Fig. 1: Identification of TET2 as a kidney disease risk gene.

a LocusZoom plots of eGFR GWAS (genotype and eGFRcrea association, n = 1,746,932) and fine mapping for chr4: 105,934,478-106,315,964. Each dot represents a SNP, with color indicating LD association. b LocusZoom plots of eGFR GWAS (genotype and eGFRcrea association, n = 2.2M), kidney CpG cg11878490 meQTL (genotype and cg11878490 methylation association, n = 443), and kidney TET2 eQTLs (genotype and TET2 expression association, n = 686)8. The y-axis displays the -log10 (p-values) of association tests from GWAS, meQTL, and eQTLs studies. c Genotype (rs6533181, x-axis) and normalized CpG methylation (cg11878490, y-axis) in human kidneys (n = 443). The effect size (Beta) is 0.51. Center line represents the median, the box limits show 25th and 75th percentiles, and whiskers extend to 5th and 95th percentiles.

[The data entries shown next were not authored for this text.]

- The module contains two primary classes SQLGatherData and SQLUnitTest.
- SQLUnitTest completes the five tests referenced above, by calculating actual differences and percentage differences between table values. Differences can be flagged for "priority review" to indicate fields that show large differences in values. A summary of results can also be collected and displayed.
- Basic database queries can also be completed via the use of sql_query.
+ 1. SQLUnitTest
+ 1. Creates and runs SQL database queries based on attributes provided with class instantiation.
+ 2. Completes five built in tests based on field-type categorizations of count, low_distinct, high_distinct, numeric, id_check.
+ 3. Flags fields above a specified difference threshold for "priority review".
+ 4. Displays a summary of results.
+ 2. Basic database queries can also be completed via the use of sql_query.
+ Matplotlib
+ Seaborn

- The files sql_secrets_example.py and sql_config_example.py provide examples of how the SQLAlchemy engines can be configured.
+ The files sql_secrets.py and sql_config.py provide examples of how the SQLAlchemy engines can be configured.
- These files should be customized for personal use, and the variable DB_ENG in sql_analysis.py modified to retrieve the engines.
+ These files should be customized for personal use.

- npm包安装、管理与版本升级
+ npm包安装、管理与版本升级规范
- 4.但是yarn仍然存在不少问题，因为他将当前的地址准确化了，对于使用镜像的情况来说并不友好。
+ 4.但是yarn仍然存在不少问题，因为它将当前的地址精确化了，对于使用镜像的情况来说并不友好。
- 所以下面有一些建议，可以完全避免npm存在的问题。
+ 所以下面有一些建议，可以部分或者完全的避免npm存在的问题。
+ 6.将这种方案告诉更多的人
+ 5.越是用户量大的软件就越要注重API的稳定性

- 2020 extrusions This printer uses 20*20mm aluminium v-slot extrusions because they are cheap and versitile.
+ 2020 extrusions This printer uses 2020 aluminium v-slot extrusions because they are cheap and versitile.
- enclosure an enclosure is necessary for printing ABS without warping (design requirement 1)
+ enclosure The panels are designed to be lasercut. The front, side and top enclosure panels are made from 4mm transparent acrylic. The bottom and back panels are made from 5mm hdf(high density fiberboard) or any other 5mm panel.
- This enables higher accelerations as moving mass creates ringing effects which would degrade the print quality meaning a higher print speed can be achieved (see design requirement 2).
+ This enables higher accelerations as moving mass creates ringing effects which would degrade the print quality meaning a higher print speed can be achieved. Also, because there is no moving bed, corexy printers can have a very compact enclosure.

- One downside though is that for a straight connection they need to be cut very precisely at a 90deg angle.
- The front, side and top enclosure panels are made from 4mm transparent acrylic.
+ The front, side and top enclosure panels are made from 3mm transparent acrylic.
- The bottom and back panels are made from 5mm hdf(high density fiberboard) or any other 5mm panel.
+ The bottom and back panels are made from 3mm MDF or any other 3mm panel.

P-value was derived from linear regression meQTL model. d From top: Gene browser view of the eGFR GWAS SNPs in the specified regions; single-nucleus Assay for Transposase-Accessible Chromatin using sequencing (snATAC-seq) analysis of chromatin accessibility of human kidneys, including S1, S2, and S3 segments of the proximal tubules (PT-S1, PT-S2, PT-S3), loop of Henle (LOH), distal convoluted tubule (DCT), connecting tubule (CNT), intercalated cells (IC), collecting duct principal cell types (PC), podocytes (Podo), endothelial cells (Endo), immune cells (Immune), lymphocyte (Lymph). Human kidney histone modifications by chromatin immunoprecipitation (ChIP-seq) and chromatin states are also shown. e Relative transcript levels of TET2 after CRISPR-mediated deletion of the locus, with a sample size of n = 3. GAPDH was used for normalization. Data are shown as mean ± SEM and were analyzed using one-way ANOVA followed by Tukey’s post hoc test for multigroup comparison. The diagram was created with BioRender.com. Source data are provided as a Source Data file.